> **The data**:
'''
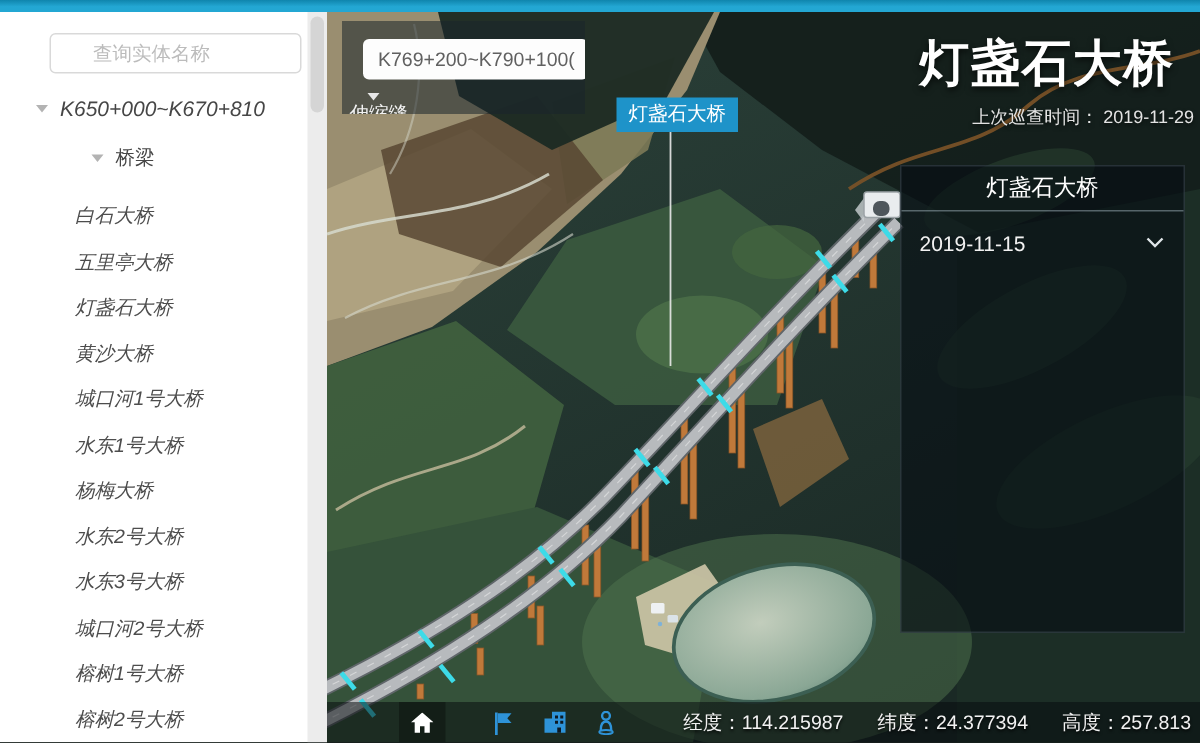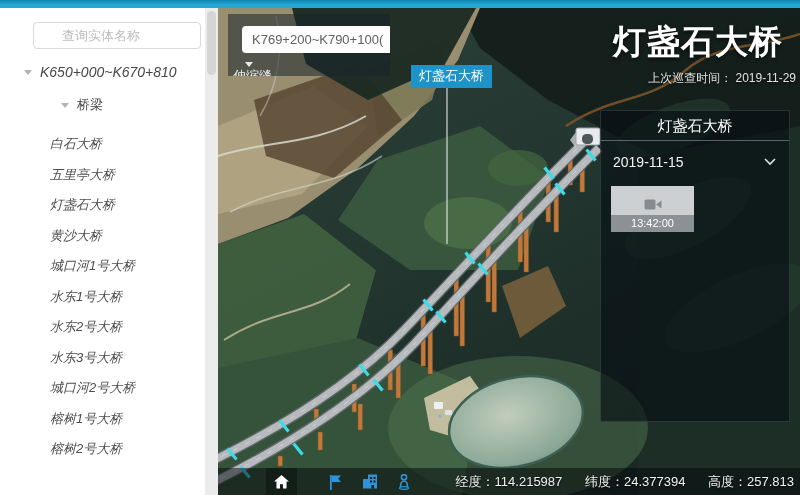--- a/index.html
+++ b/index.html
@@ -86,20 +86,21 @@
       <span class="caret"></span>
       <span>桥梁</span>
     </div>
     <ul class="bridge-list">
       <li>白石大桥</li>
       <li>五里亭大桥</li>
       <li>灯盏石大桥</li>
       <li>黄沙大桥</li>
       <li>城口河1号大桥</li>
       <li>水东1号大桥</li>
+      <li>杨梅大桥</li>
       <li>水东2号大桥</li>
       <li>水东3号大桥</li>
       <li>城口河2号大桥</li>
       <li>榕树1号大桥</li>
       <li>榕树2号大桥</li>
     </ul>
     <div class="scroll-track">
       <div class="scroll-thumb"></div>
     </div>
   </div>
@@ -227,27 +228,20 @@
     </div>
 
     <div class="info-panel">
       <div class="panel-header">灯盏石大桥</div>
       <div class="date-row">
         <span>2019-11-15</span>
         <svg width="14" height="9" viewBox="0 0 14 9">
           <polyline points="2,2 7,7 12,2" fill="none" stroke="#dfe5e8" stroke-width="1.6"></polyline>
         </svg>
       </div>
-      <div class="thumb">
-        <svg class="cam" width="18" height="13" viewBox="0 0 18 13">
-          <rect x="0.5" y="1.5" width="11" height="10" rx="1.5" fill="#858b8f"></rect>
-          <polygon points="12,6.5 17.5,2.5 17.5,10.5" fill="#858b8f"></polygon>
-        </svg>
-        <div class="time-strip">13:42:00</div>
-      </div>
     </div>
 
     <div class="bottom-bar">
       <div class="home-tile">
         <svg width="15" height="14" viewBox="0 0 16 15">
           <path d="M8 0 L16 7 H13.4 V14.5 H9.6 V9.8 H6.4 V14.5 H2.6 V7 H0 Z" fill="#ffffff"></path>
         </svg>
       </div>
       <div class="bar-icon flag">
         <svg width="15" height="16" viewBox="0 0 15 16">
'''
> **Task objective**: Repeat the material exactly. Any picture in it should be dropped.

> **Written answer**:
--- a/index.html
+++ b/index.html
@@ -86,20 +86,21 @@
       <span class="caret"></span>
       <span>桥梁</span>
     </div>
     <ul class="bridge-list">
       <li>白石大桥</li>
       <li>五里亭大桥</li>
       <li>灯盏石大桥</li>
       <li>黄沙大桥</li>
       <li>城口河1号大桥</li>
       <li>水东1号大桥</li>
+      <li>杨梅大桥</li>
       <li>水东2号大桥</li>
       <li>水东3号大桥</li>
       <li>城口河2号大桥</li>
       <li>榕树1号大桥</li>
       <li>榕树2号大桥</li>
     </ul>
     <div class="scroll-track">
       <div class="scroll-thumb"></div>
     </div>
   </div>
@@ -227,27 +228,20 @@
     </div>
 
     <div class="info-panel">
       <div class="panel-header">灯盏石大桥</div>
       <div class="date-row">
         <span>2019-11-15</span>
         <svg width="14" height="9" viewBox="0 0 14 9">
           <polyline points="2,2 7,7 12,2" fill="none" stroke="#dfe5e8" stroke-width="1.6"></polyline>
         </svg>
       </div>
-      <div class="thumb">
-        <svg class="cam" width="18" height="13" viewBox="0 0 18 13">
-          <rect x="0.5" y="1.5" width="11" height="10" rx="1.5" fill="#858b8f"></rect>
-          <polygon points="12,6.5 17.5,2.5 17.5,10.5" fill="#858b8f"></polygon>
-        </svg>
-        <div class="time-strip">13:42:00</div>
-      </div>
     </div>
 
     <div class="bottom-bar">
       <div class="home-tile">
         <svg width="15" height="14" viewBox="0 0 16 15">
           <path d="M8 0 L16 7 H13.4 V14.5 H9.6 V9.8 H6.4 V14.5 H2.6 V7 H0 Z" fill="#ffffff"></path>
         </svg>
       </div>
       <div class="bar-icon flag">
         <svg width="15" height="16" viewBox="0 0 15 16">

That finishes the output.